#### Supplied material
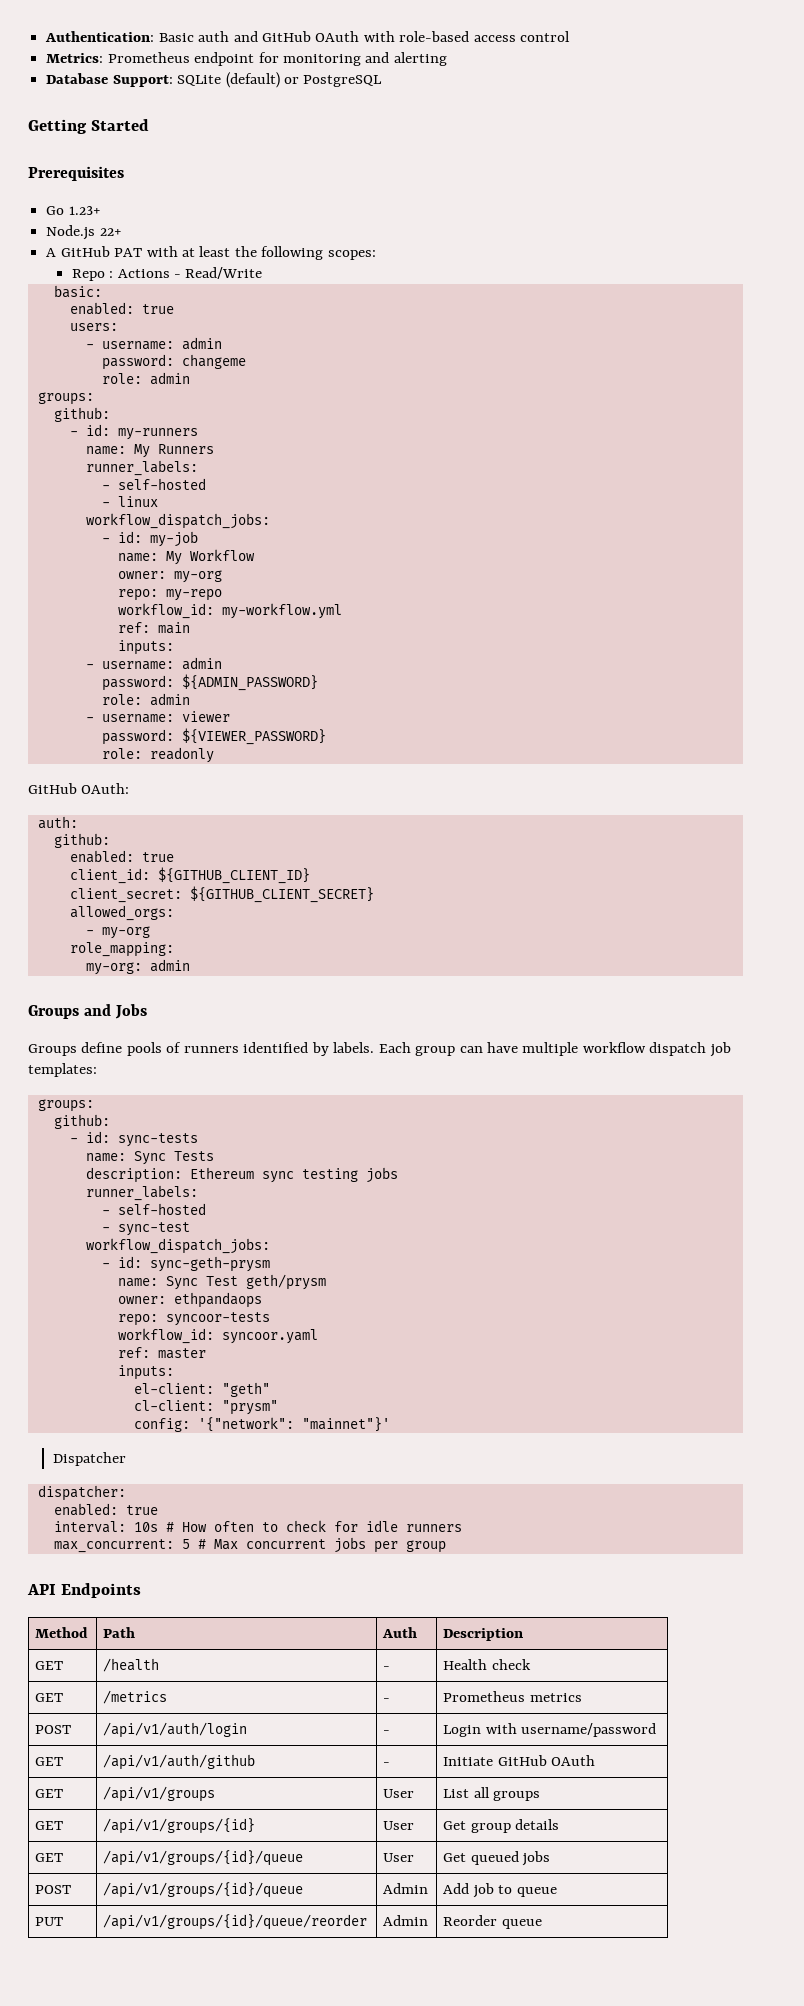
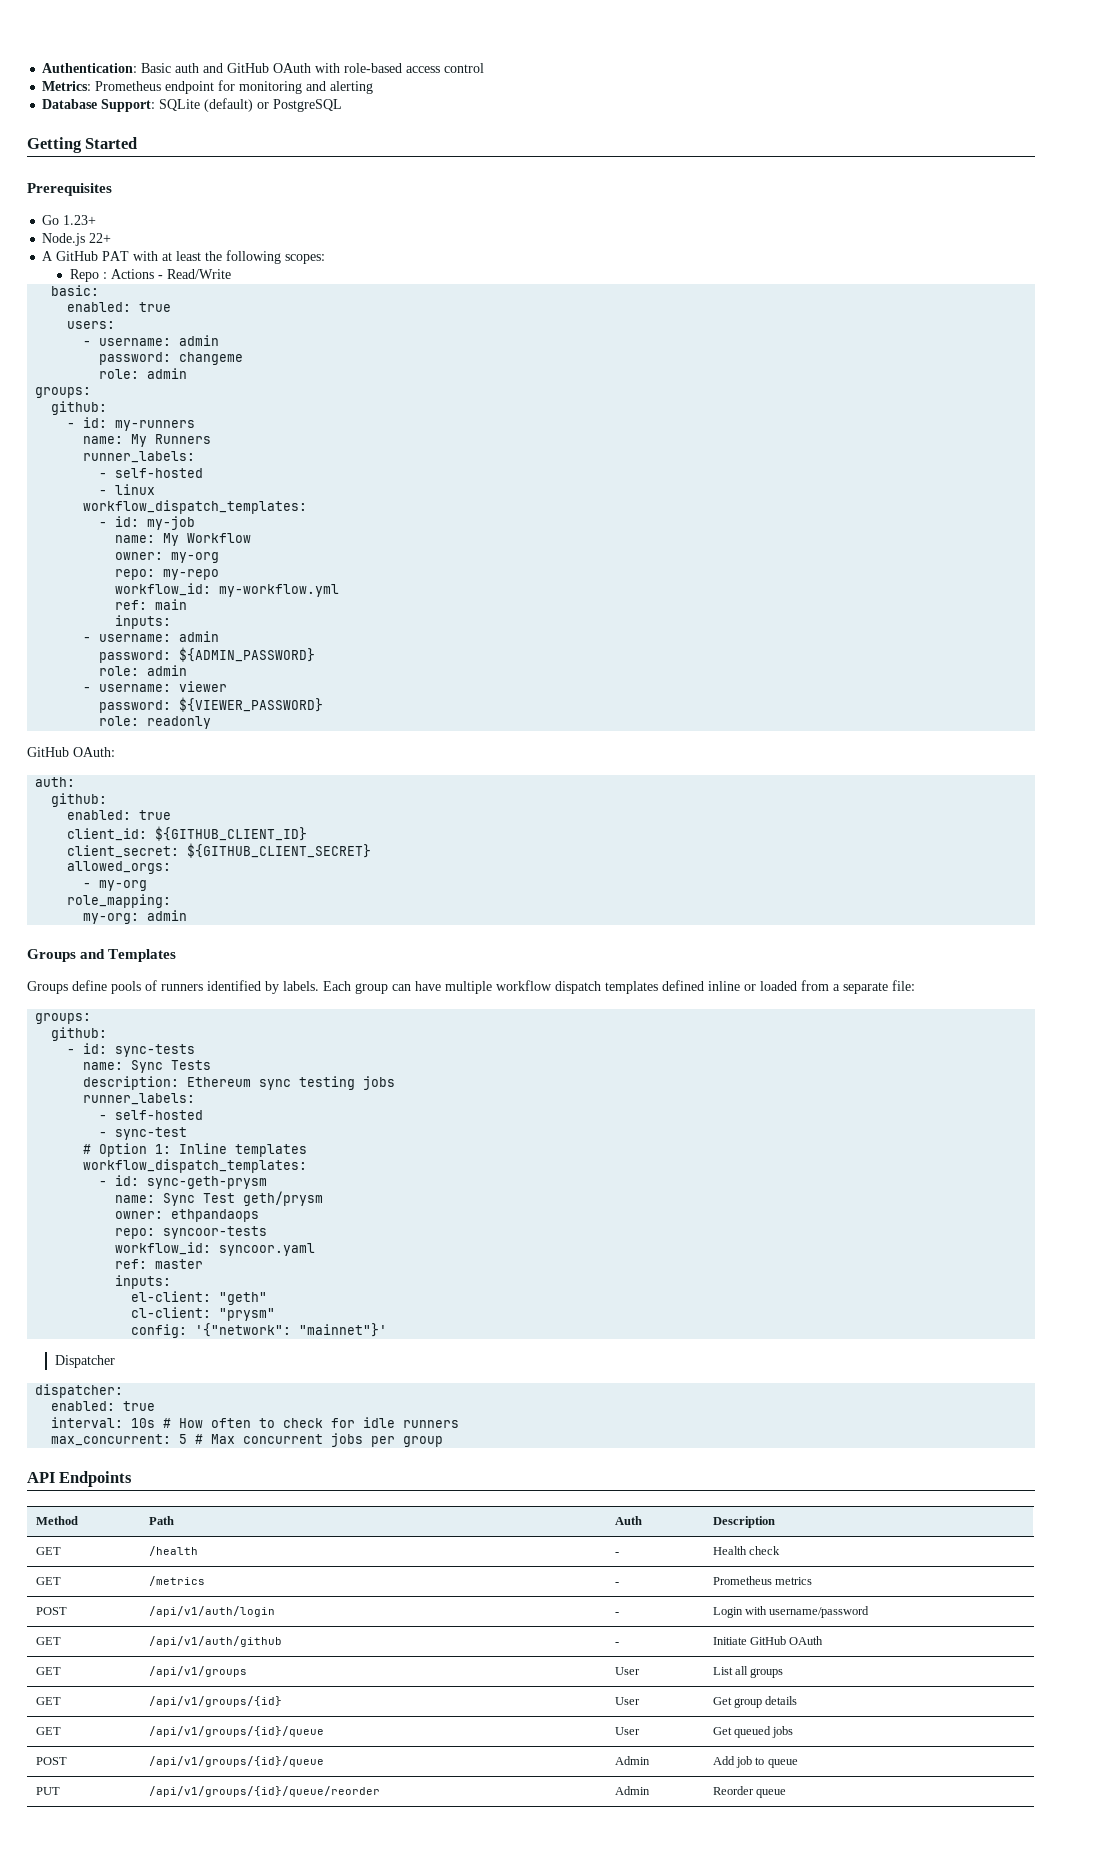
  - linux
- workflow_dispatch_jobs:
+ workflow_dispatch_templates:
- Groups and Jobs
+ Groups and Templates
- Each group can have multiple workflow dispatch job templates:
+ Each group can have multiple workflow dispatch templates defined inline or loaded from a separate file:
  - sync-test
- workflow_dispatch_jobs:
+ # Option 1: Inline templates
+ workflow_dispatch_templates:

---

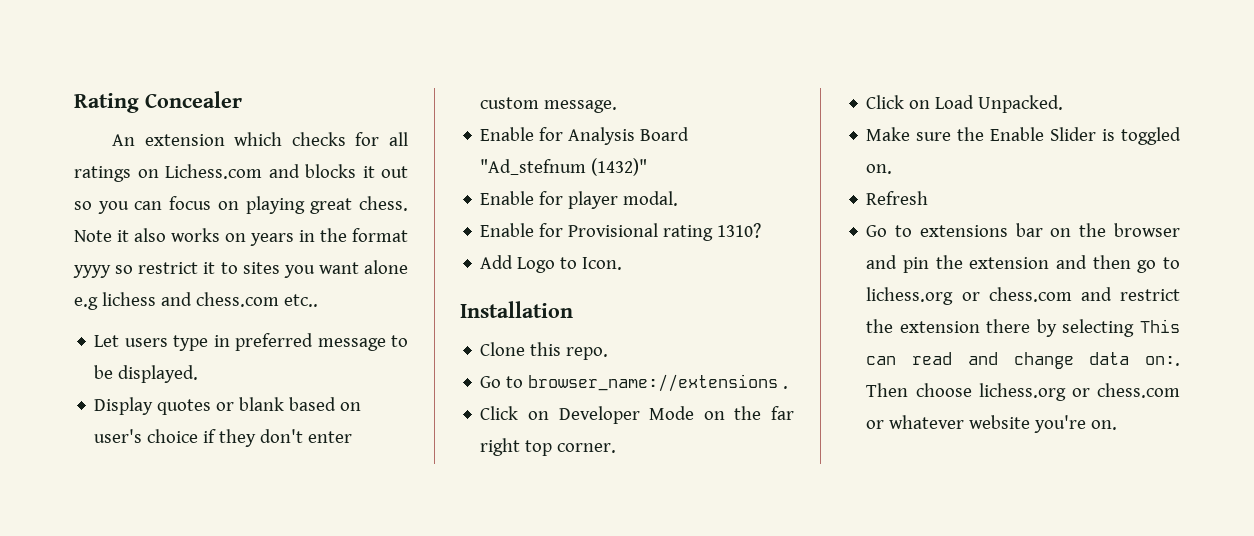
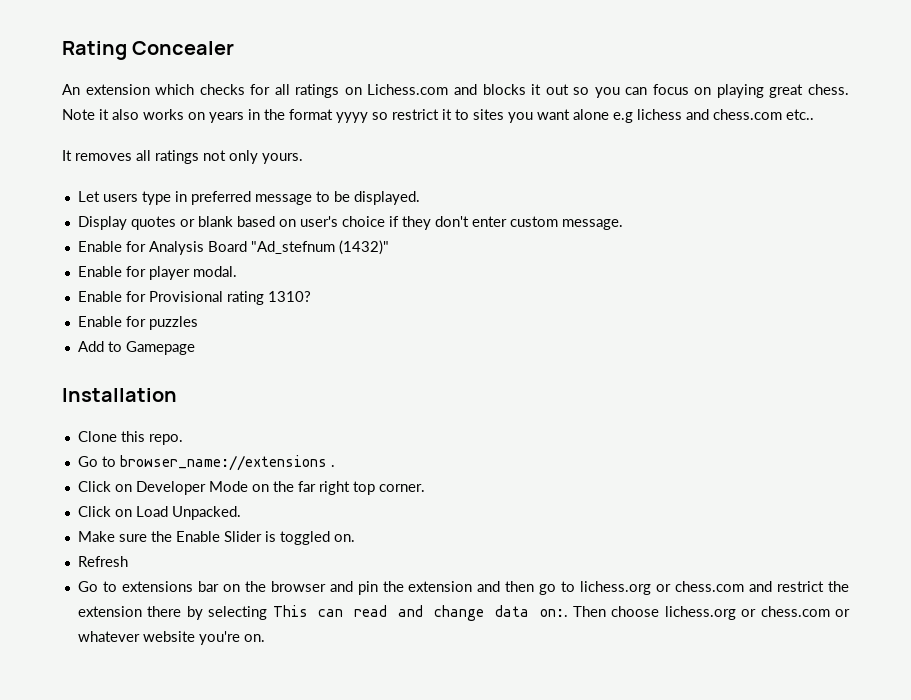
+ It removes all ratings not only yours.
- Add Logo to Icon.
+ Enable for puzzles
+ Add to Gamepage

--

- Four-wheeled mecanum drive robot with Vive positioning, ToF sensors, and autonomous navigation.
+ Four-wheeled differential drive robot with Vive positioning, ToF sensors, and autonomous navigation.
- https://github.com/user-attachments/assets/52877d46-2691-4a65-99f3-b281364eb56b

#### Task
Your reply should be a single number: the count of lines above that contain the word "positioning".

#### Task result
2